Unlike the administration’s previous travel bans, which were intended as temporary measures as homeland security officials were instructed to review vetting procedures, the new restrictions are not time-limited. 

so, if you flip back a few pages, what i argued around the so-called muslim bans was that:

1) they obviously were not "muslim bans" - that argument would fail (and it has failed, because they obviously weren't muslim bans)
2) there was no logical policy connection between a travel ban and public safety, which is the argument they should have presented, and would have actually worked.
3) the information i had in front of me suggested that the president's actions, here, are almost beyond legal scrutiny anyways, so long as the sunset clause exists - all he has to do is cite "national security" and he should basically be permitted to do whatever he wants, so long as it's temporary. basically, you can shut the constitution down for a few weeks, but you can't suspend it altogether.

now, here's the twist: all of the legal battles on the question are surrounding the question of whether it's a muslim ban, which is an unwinnable argument. so, the narrative has constructed itself in a way that makes it seem like expanding it to non-muslim countries will make it harder to fight, as it's now not targetting a specific religion.

except that it was obviously never targetting that religion in the first place, and they were always going to lose those arguments.

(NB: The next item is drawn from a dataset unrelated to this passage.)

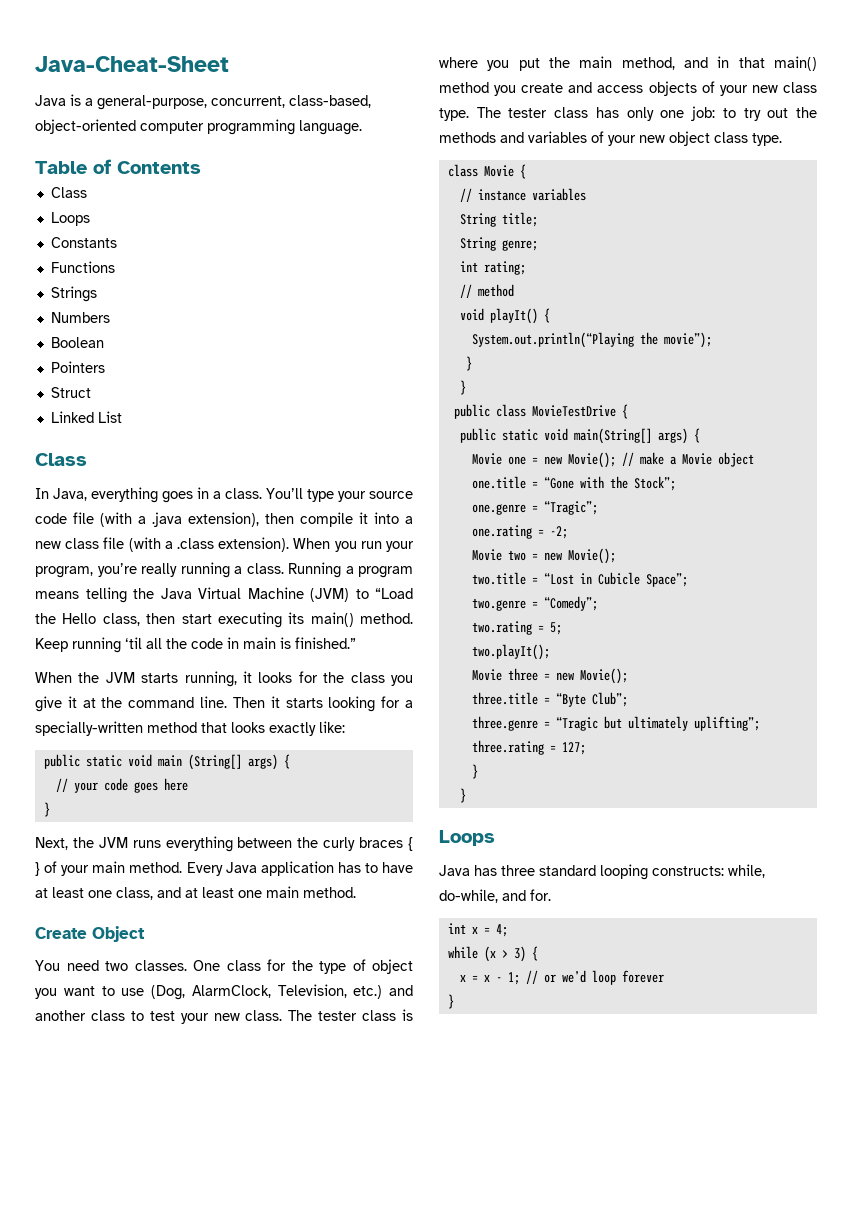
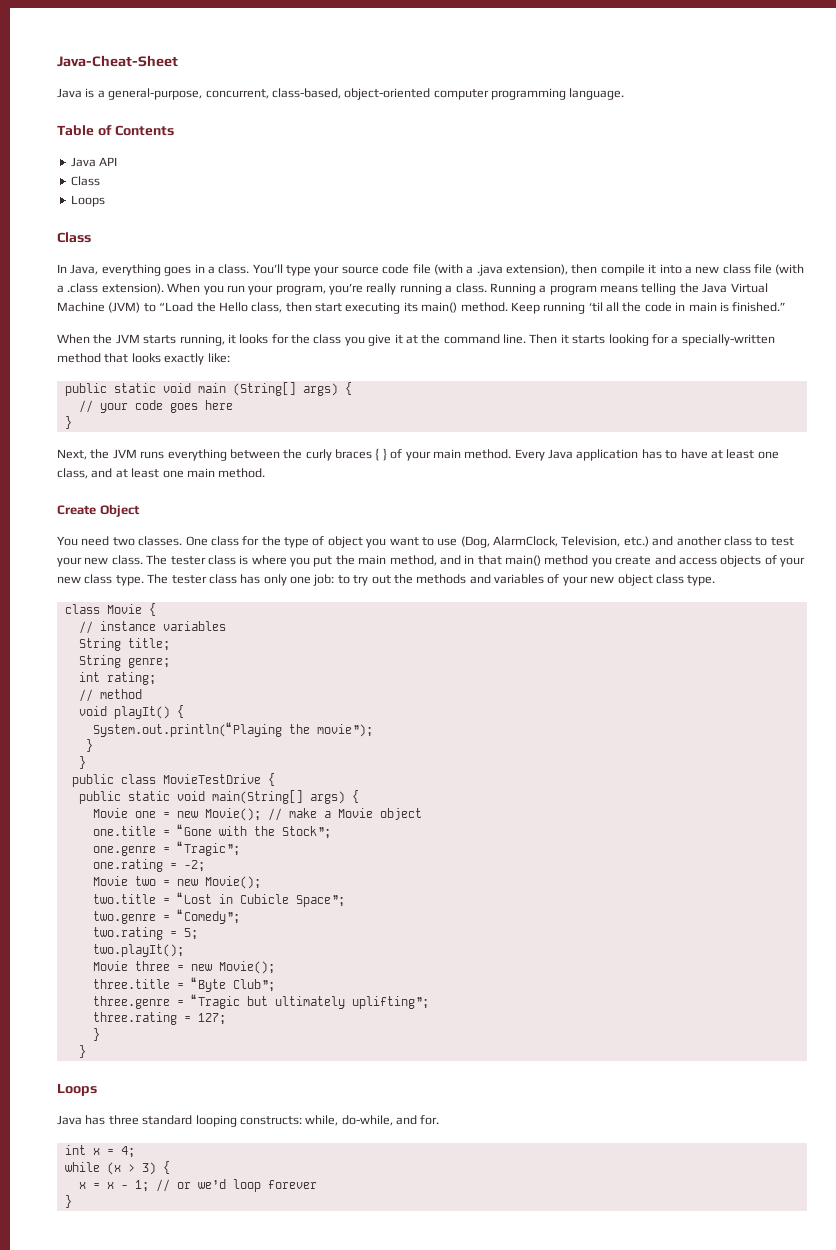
(201, 167) none -> [70,157,118,167] // Java API
[50,237,117,248] [50,261,115,273] [50,286,97,302] [50,312,110,323] [50,337,104,348] [50,361,105,373] [50,387,91,398] [50,411,122,423] // Constants // Functions // Strings // Numbers // Boolean // Pointers // Struct // Linked List -> (105, 201) none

if they had presented the correct argument in the first place - which is that there isn't a logical policy objective - this new order would be dead on arrival.

...and it is still the case that this ought to be shut down....

....but, the court process to shut it down has to exist before it can happen, and i see no evidence that this is going to happen.

this is where the rabbit-hole of neoliberalism has brought us to: he will likely get away with exactly the policy that should shut him down, for the precise reason that the opposition has no concept of what the law actually says, because it's been brainwashed with foucauldian drivel.